* **What the task requires**
Retype the records below exactly as given, but only from the first line through the line with "[378,1505,412,1518] not. ->", and without the pictures.

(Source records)
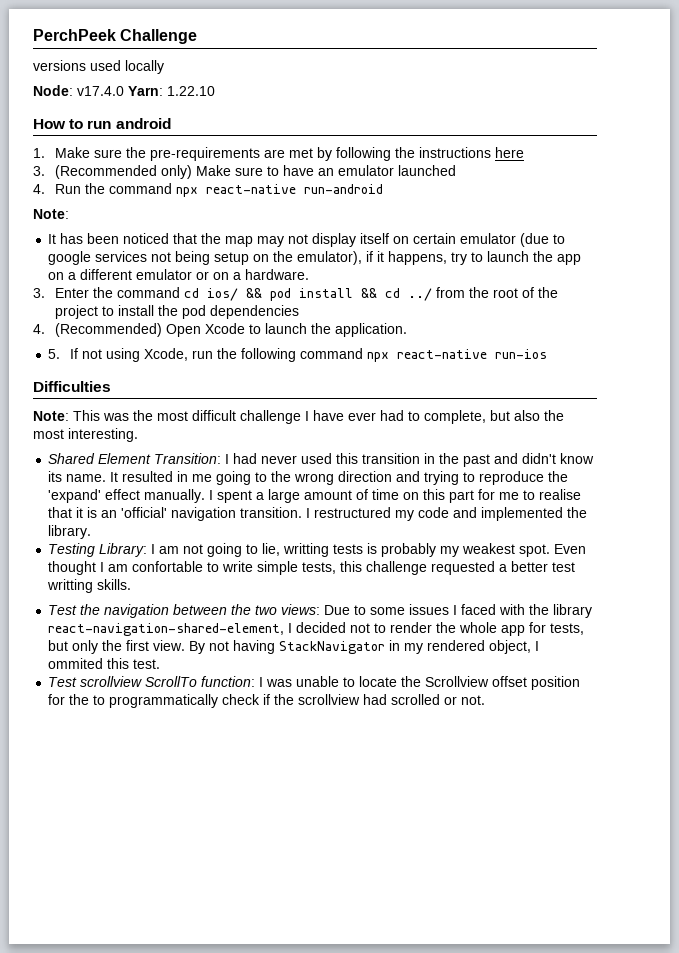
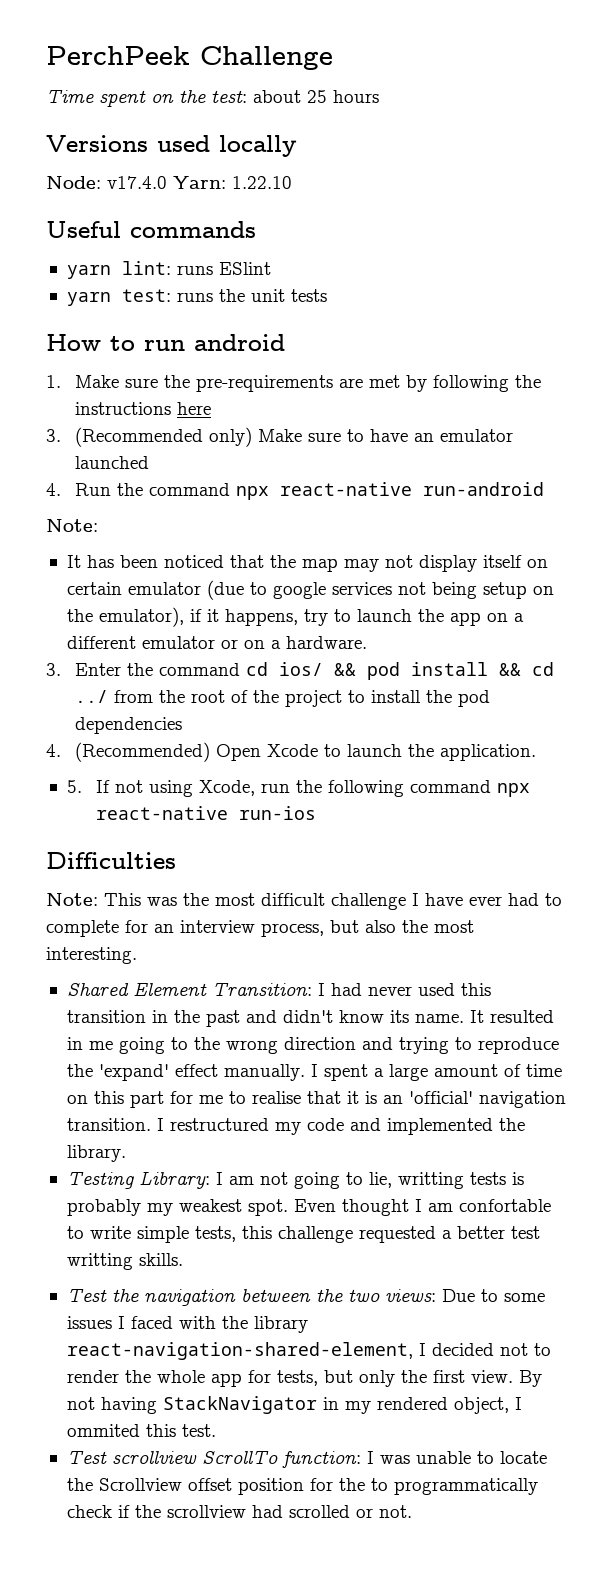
[33,60,86,71] versions -> [46,90,379,107] [46,135,148,152] Time spent on the test: about 25 hours // Versions
(215, 91) none -> [46,221,256,238] [66,261,271,279] [66,289,327,306] // Useful commands // yarn lint: runs ESlint // yarn test: runs the unit tests
[424,410,486,424] complete, -> [46,920,324,937] complete for an interview process,

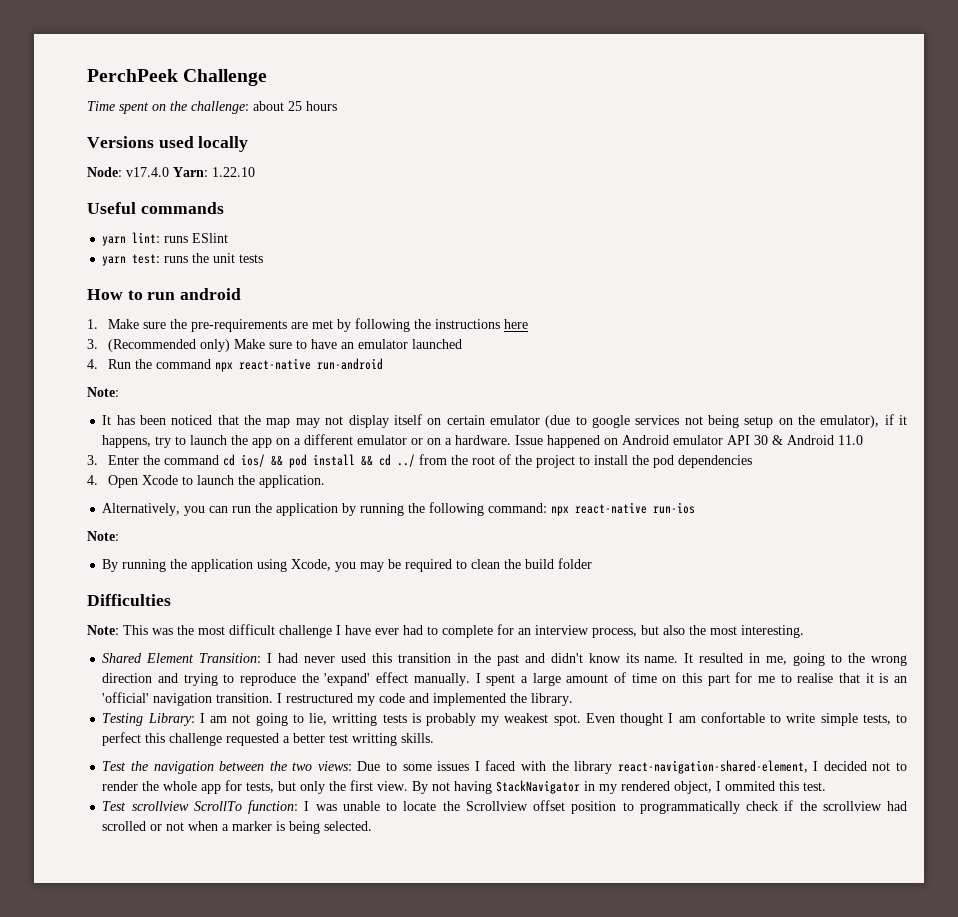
[211,90,247,103] test: -> [191,101,249,114] challenge:
(367, 642) none -> [515,435,864,448] Issue happened on Android emulator API 30 & Android 11.0
[75,742,211,762] (Recommended) -> (98, 480) none
[66,780,531,797] [96,806,317,820] 5. If not using Xcode, run the following command npx react-native run-ios -> [102,502,696,516] [87,531,119,541] [102,558,593,572] Alternatively, you can run the application by running the following command: npx react-native run-ios // Note: // By running the application using Xcode, you may be required to clean the build folder
[88,1041,113,1050] me -> [766,656,788,665] me,
(236, 1234) none -> [896,714,908,723] [102,732,142,746] to perfect
[309,1478,365,1491] for the -> (617, 807) none
[378,1505,412,1518] not. -> [166,821,373,834] not when a marker is being selected.

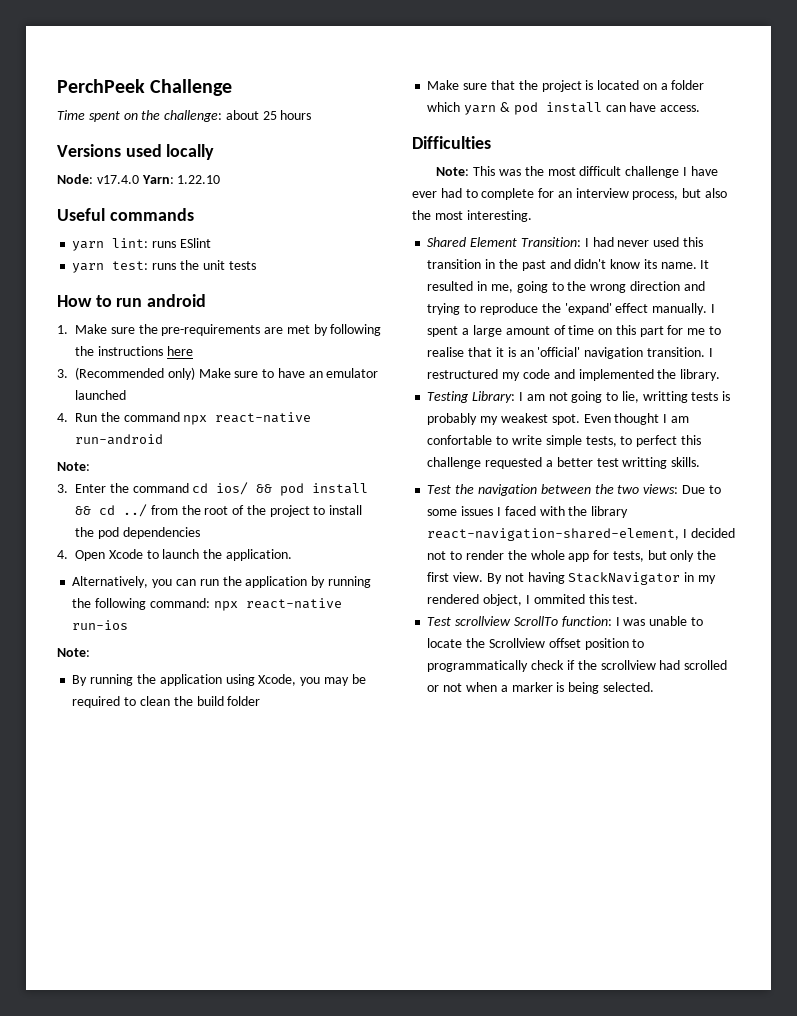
[102,414,908,428] [102,434,864,448] // It has been noticed that the map may not display itself on certain emulator (due to google services not being setup on the emulator), if it happens, try to launch the app on a different emulator or on a hardware. Issue happened on Android emulator API 30 & Android 11.0 -> (90, 466) none
(593, 563) none -> [427,80,705,92] [427,102,701,115] // Make sure that the project is located on a folder which yarn & pod install can have access.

* **Expected answer**
[33,60,86,71] versions -> [46,90,379,107] [46,135,148,152] Time spent on the test: about 25 hours // Versions
(215, 91) none -> [46,221,256,238] [66,261,271,279] [66,289,327,306] // Useful commands // yarn lint: runs ESlint // yarn test: runs the unit tests
[424,410,486,424] complete, -> [46,920,324,937] complete for an interview process,

[211,90,247,103] test: -> [191,101,249,114] challenge:
(367, 642) none -> [515,435,864,448] Issue happened on Android emulator API 30 & Android 11.0
[75,742,211,762] (Recommended) -> (98, 480) none
[66,780,531,797] [96,806,317,820] 5. If not using Xcode, run the following command npx react-native run-ios -> [102,502,696,516] [87,531,119,541] [102,558,593,572] Alternatively, you can run the application by running the following command: npx react-native run-ios // Note: // By running the application using Xcode, you may be required to clean the build folder
[88,1041,113,1050] me -> [766,656,788,665] me,
(236, 1234) none -> [896,714,908,723] [102,732,142,746] to perfect
[309,1478,365,1491] for the -> (617, 807) none
[378,1505,412,1518] not. -> [166,821,373,834] not when a marker is being selected.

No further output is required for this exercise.